* To do: Show every line of the records below that contains the word "Local".

* Material to process:
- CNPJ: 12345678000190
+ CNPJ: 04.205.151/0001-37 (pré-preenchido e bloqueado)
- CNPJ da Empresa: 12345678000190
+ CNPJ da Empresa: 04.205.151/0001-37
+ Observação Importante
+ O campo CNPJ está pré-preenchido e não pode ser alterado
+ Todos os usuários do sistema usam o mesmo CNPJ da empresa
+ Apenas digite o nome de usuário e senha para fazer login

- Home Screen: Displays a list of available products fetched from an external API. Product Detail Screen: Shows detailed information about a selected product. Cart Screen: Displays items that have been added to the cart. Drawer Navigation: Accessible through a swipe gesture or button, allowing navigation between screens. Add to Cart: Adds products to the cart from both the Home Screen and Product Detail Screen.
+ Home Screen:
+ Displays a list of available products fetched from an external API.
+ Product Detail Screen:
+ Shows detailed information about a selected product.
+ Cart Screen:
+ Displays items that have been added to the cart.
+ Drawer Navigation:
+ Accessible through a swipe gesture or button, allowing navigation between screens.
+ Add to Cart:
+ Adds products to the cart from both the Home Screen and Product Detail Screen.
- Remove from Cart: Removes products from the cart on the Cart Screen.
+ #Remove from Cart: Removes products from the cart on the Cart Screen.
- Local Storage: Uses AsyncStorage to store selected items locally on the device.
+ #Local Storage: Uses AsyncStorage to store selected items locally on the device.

* Answer for this exercise:
- Local Storage: Uses AsyncStorage to store selected items locally on the device.
+ #Local Storage: Uses AsyncStorage to store selected items locally on the device.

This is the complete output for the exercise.